Work to be completed. Pull every line containing "margin" from the entries.

Data extracts.

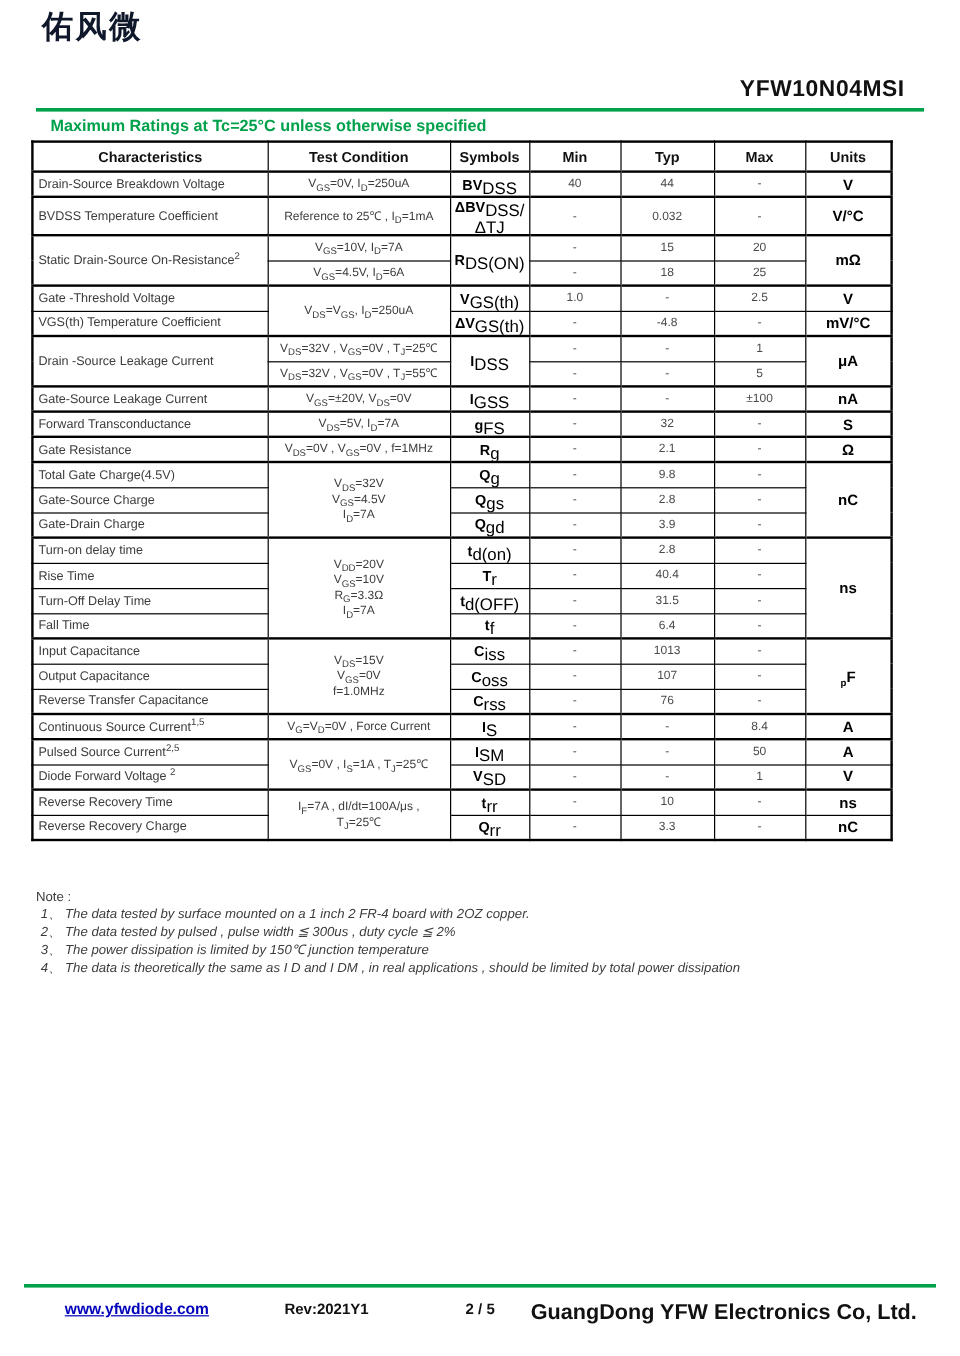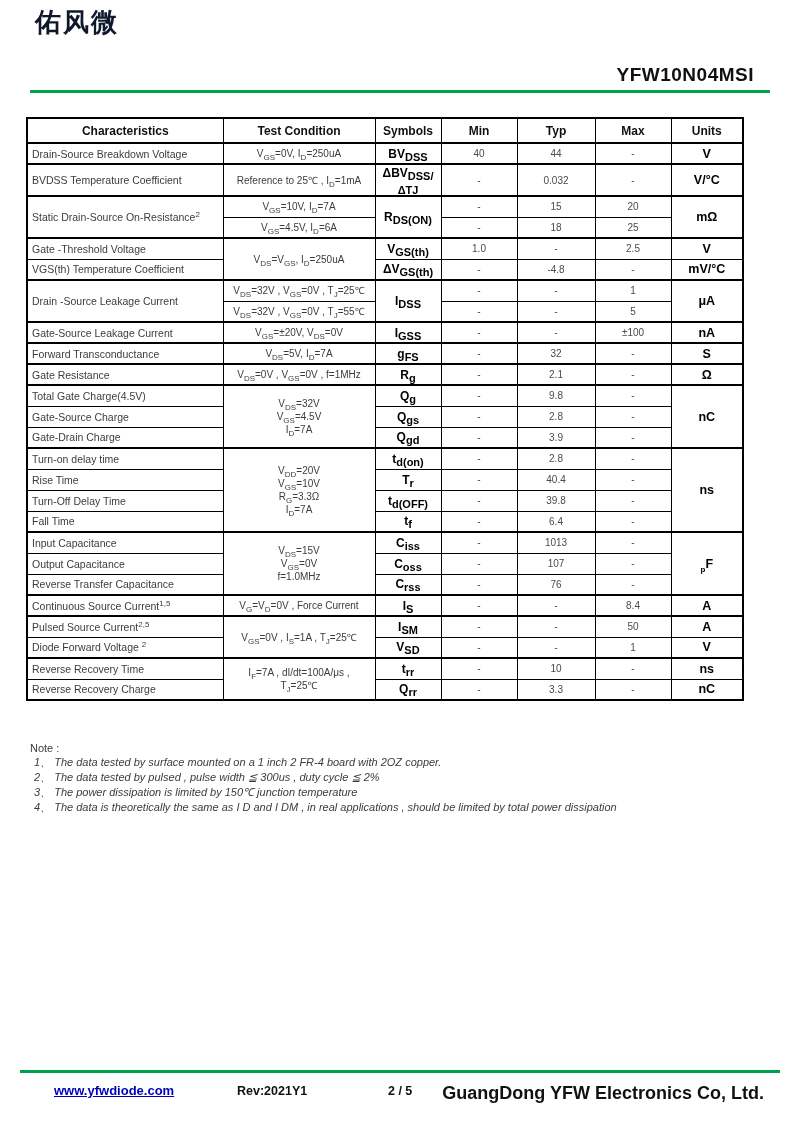--- a/index.html
+++ b/index.html
@@ -25,21 +25,21 @@
   th { border:1px solid #000; border-bottom:2px solid #000; font-size:12px; height:25px; padding:1px 2px; color:#111; }
   td { border:1px solid #000; height:21px; padding:1px 3px; text-align:center; vertical-align:middle; overflow:hidden; }
   tr.grp td { border-top-width:2px; }
   td.char { text-align:left; font-size:10.5px; color:#3c3c3c; padding-left:4px; }
   td.test { font-size:10px; color:#3c3c3c; white-space:pre-line; line-height:13px; }
   td.sym  { font-weight:bold; font-size:12px; color:#000; }
   td.val  { font-size:10px; color:#4a4a4a; }
   td.unit { font-weight:bold; font-size:12.5px; color:#000; }
   sub { font-size:8px; line-height:0; }
   sup { font-size:8px; line-height:0; }
-  td.sym sub { font-size:11px; font-weight:bold; }
+  td.sym sub { font-size:14px; font-weight:normal; }
 
   
   .notes { position:absolute; left:30px; top:742px; font-size:11px; color:#3c3c3c; }
   .notes-title { margin-bottom:1px; }
   .notes-list { list-style:none; margin:0; padding:0 0 0 4px; }
   .notes-list li { line-height:15px;font-style:italic; }
 
   
   .footer-rule { position:absolute; left:20px; top:1070px; width:760px; height:3px; background:var(--green); }
   .footer-link { position:absolute; left:38px; top:1083px; font-size:13px; font-weight:bold; color:var(--link); text-decoration:underline;margin-left:16px; }
@@ -51,20 +51,21 @@
 <body>
 
 <div class="page">
 
   <div class="logo">
     <div class="logo-cn">佑风微</div>
   </div>
 
   <div class="part-number">YFW10N04MSI</div>
   <div class="rule-top"></div>
+  <div class="section-heading">Maximum Ratings at Tc=25°C unless otherwise specified</div>
 
   <div class="table-wrap">
     <table>
       <colgroup>
         <col style="width:196px">
           <col style="width:152px">
           <col style="width:66px">
         <col style="width:76px">
           <col style="width:78px">
           <col style="width:76px">
@@ -215,21 +216,21 @@
             <td class="char">Rise Time</td>
             <td class="sym">T<sub>r</sub></td>
             <td class="val">-</td>
             <td class="val">40.4</td>
             <td class="val">-</td>
           </tr>
           <tr>
             <td class="char">Turn-Off  Delay Time</td>
             <td class="sym">t<sub>d(OFF)</sub></td>
             <td class="val">-</td>
-            <td class="val">39.8</td>
+            <td class="val">31.5</td>
             <td class="val">-</td>
           </tr>
           <tr>
             <td class="char">Fall Time</td>
             <td class="sym">t<sub>f</sub></td>
             <td class="val">-</td>
             <td class="val">6.4</td>
             <td class="val">-</td>
           </tr>
           <tr class="grp">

Solution to this exercise.
   .notes-title { margin-bottom:1px; }
   .notes-list { list-style:none; margin:0; padding:0 0 0 4px; }
   .footer-link { position:absolute; left:38px; top:1083px; font-size:13px; font-weight:bold; color:var(--link); text-decoration:underline;margin-left:16px; }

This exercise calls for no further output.